- [DATA FOR REVIEW]
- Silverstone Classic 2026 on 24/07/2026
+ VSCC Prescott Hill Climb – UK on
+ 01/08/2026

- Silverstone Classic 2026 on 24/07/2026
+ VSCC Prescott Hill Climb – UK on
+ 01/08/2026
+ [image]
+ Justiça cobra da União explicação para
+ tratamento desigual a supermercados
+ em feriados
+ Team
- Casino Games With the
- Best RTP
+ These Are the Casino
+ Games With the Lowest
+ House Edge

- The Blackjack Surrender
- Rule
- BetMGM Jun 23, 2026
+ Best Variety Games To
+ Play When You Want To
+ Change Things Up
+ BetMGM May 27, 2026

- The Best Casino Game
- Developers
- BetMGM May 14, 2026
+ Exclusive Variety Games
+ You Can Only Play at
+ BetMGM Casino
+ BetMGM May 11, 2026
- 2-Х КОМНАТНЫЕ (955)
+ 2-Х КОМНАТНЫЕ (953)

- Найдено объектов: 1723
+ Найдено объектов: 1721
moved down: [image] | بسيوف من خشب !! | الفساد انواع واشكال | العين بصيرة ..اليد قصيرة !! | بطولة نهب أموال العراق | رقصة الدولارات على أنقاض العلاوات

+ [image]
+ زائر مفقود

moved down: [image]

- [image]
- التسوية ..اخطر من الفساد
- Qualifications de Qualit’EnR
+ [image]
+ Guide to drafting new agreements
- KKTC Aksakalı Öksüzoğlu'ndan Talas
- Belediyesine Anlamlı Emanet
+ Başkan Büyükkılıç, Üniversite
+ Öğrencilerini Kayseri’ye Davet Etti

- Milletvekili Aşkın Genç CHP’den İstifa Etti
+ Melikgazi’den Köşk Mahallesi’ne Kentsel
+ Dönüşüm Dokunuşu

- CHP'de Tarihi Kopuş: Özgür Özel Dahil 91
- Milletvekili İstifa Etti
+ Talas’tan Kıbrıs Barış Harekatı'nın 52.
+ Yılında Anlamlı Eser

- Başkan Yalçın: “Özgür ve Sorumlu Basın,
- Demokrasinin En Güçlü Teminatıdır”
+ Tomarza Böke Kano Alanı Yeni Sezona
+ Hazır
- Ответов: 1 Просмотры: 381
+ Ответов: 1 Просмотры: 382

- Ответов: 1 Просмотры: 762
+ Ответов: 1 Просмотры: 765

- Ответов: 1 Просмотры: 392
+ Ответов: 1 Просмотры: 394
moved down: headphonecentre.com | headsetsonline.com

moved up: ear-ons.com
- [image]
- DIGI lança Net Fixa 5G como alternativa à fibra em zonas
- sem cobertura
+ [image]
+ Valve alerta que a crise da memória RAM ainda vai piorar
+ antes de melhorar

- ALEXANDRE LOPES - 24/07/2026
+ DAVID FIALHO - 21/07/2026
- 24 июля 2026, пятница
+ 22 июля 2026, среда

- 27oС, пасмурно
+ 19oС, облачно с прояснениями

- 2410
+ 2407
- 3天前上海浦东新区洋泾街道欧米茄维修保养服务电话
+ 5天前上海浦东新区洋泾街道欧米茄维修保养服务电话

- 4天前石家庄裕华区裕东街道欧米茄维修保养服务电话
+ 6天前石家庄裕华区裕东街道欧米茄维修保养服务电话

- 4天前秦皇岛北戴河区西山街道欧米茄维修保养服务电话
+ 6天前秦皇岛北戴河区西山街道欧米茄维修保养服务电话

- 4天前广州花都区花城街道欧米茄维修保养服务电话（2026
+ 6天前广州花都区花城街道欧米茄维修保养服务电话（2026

- [INSTRUCTIONS FOR THE TASK] For each line in the records that contains the word "down", make a copy.

- [REPLY]
moved down: [image] | بسيوف من خشب !! | الفساد انواع واشكال | العين بصيرة ..اليد قصيرة !! | بطولة نهب أموال العراق | رقصة الدولارات على أنقاض العلاوات
moved down: [image]
moved down: headphonecentre.com | headsetsonline.com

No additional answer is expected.